Exercise description
The lines you return should be those containing the string "font", taken from the data below.

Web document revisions
# # # # # # #
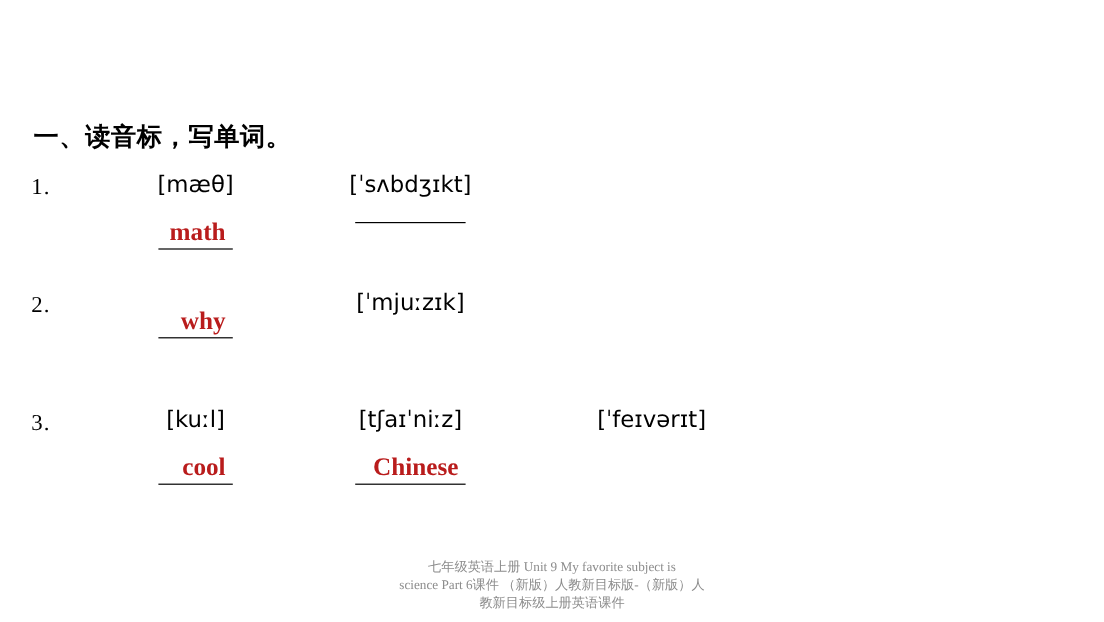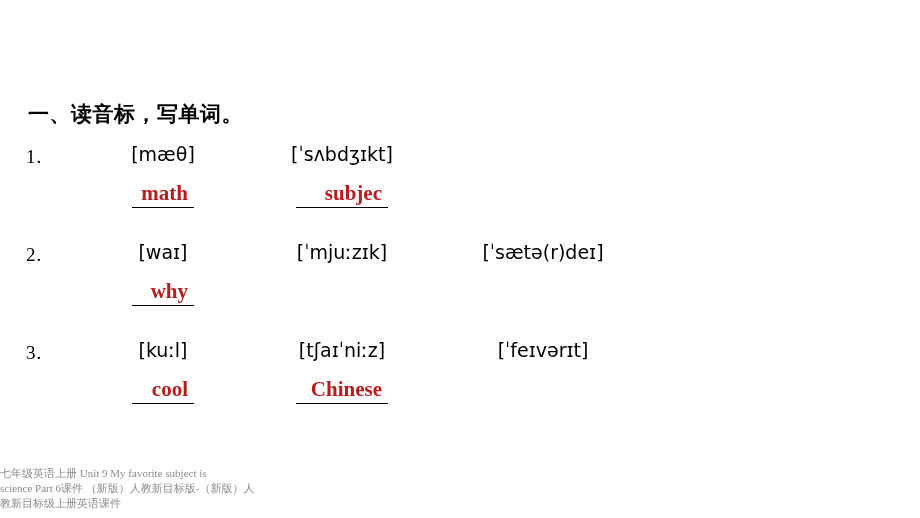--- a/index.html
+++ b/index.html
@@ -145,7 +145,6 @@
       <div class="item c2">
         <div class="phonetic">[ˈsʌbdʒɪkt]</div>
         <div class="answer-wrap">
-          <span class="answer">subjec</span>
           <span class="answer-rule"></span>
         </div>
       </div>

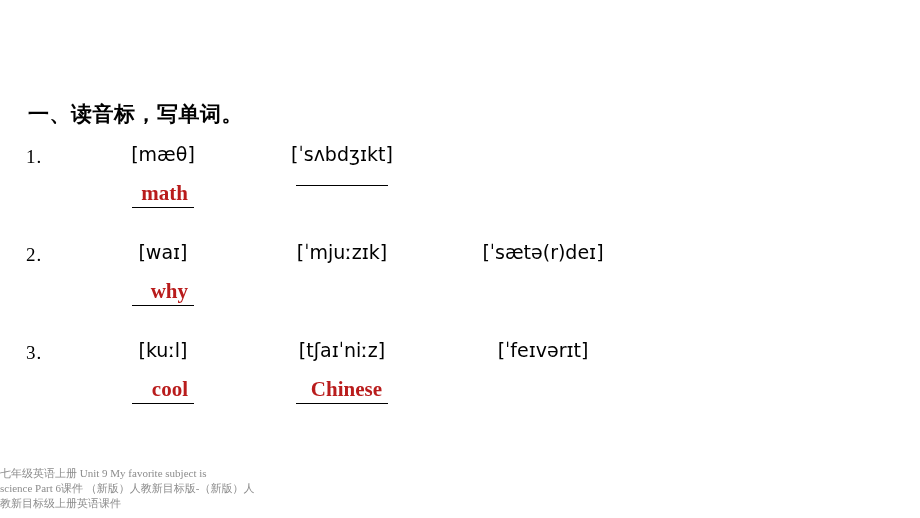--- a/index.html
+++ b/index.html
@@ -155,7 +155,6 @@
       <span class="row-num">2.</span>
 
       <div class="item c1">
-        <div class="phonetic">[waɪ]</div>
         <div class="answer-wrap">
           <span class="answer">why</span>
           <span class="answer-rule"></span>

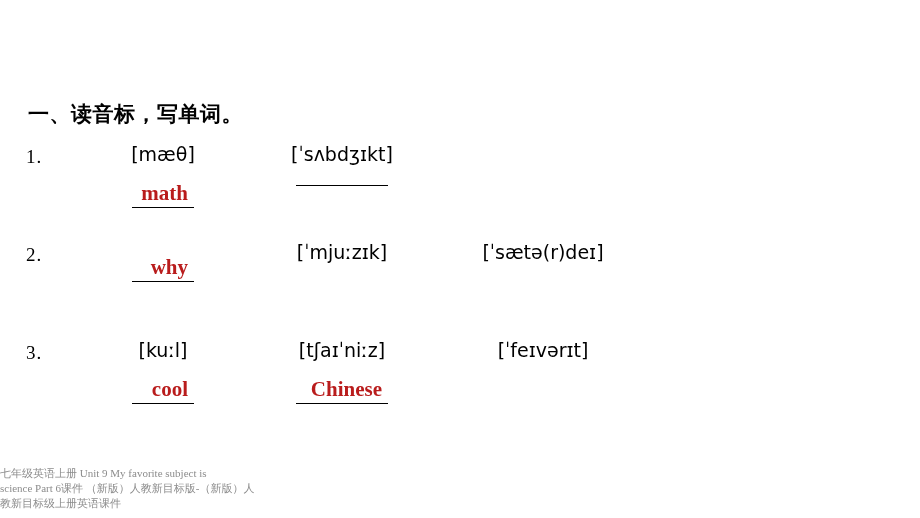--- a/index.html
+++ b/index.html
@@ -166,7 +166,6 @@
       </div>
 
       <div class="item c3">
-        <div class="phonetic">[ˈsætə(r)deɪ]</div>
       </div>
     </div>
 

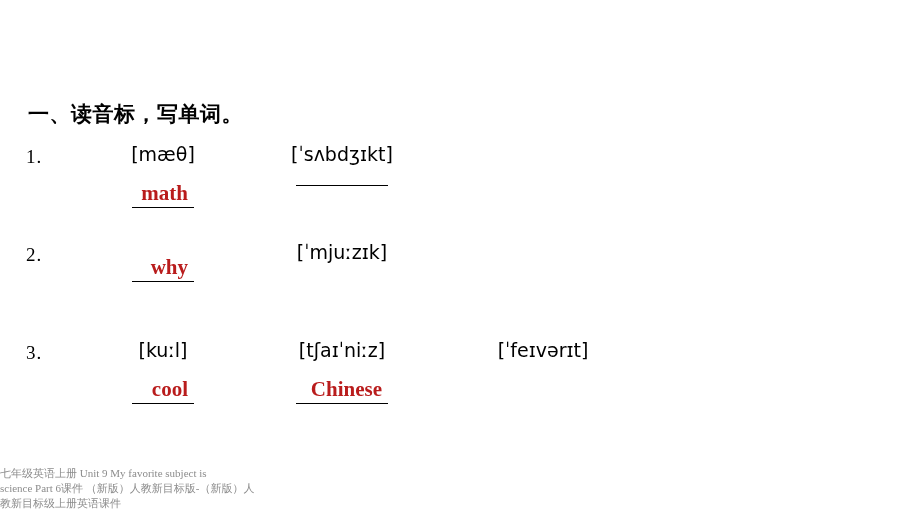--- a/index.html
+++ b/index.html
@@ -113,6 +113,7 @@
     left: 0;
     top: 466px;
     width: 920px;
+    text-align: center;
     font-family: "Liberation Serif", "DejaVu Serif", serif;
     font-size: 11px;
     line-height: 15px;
# # # # # # #
Solution to the problem
     font-family: "Liberation Serif", "DejaVu Serif", serif;
     font-size: 11px;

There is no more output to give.